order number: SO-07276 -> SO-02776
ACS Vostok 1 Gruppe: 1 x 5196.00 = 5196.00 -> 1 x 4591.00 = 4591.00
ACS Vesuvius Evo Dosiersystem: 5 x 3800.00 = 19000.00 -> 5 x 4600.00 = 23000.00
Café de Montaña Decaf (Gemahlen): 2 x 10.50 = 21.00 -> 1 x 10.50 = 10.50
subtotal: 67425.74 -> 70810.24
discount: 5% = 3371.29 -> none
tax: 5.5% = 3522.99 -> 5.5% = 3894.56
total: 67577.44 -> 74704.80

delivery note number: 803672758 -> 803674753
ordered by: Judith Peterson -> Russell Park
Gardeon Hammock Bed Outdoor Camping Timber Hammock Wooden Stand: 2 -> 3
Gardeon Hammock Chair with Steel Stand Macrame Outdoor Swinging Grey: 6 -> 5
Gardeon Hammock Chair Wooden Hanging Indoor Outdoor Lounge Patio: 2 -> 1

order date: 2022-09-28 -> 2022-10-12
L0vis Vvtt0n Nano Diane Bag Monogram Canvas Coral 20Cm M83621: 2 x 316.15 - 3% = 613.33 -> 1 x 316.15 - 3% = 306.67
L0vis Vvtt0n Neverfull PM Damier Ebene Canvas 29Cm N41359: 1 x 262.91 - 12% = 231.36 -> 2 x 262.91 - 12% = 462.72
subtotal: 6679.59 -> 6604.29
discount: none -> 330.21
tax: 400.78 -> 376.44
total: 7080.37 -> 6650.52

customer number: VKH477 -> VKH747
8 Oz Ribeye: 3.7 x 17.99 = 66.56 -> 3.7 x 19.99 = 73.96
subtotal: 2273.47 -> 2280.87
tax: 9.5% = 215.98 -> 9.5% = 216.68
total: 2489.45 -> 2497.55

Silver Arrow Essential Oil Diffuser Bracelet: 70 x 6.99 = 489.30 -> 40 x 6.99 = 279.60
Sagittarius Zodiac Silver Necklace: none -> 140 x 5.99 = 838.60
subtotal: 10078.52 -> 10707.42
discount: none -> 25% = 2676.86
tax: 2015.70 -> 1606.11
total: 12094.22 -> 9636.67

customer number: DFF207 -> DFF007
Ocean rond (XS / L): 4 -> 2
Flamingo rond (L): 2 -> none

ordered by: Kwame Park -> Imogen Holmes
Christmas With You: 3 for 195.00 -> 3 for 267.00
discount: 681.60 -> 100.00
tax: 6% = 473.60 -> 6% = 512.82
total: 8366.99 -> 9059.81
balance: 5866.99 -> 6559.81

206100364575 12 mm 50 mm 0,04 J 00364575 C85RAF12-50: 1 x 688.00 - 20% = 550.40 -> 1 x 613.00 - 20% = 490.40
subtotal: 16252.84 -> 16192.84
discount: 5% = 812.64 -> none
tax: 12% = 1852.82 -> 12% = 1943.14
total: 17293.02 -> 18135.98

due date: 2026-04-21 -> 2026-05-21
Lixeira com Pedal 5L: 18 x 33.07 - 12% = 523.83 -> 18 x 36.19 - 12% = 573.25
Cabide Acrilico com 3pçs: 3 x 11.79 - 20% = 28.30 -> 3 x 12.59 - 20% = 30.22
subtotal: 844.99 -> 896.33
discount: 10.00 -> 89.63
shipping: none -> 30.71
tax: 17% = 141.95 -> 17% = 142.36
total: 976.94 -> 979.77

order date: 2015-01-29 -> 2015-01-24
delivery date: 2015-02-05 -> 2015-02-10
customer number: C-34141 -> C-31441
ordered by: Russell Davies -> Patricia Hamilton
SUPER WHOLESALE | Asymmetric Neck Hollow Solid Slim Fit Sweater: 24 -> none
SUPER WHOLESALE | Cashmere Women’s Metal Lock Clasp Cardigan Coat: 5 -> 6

+===+

• **What to do**
Pull every line containing "Hammock" from the data.

• **Task answer**
Gardeon Hammock Bed Outdoor Camping Timber Hammock Wooden Stand: 2 -> 3
Gardeon Hammock Chair with Steel Stand Macrame Outdoor Swinging Grey: 6 -> 5
Gardeon Hammock Chair Wooden Hanging Indoor Outdoor Lounge Patio: 2 -> 1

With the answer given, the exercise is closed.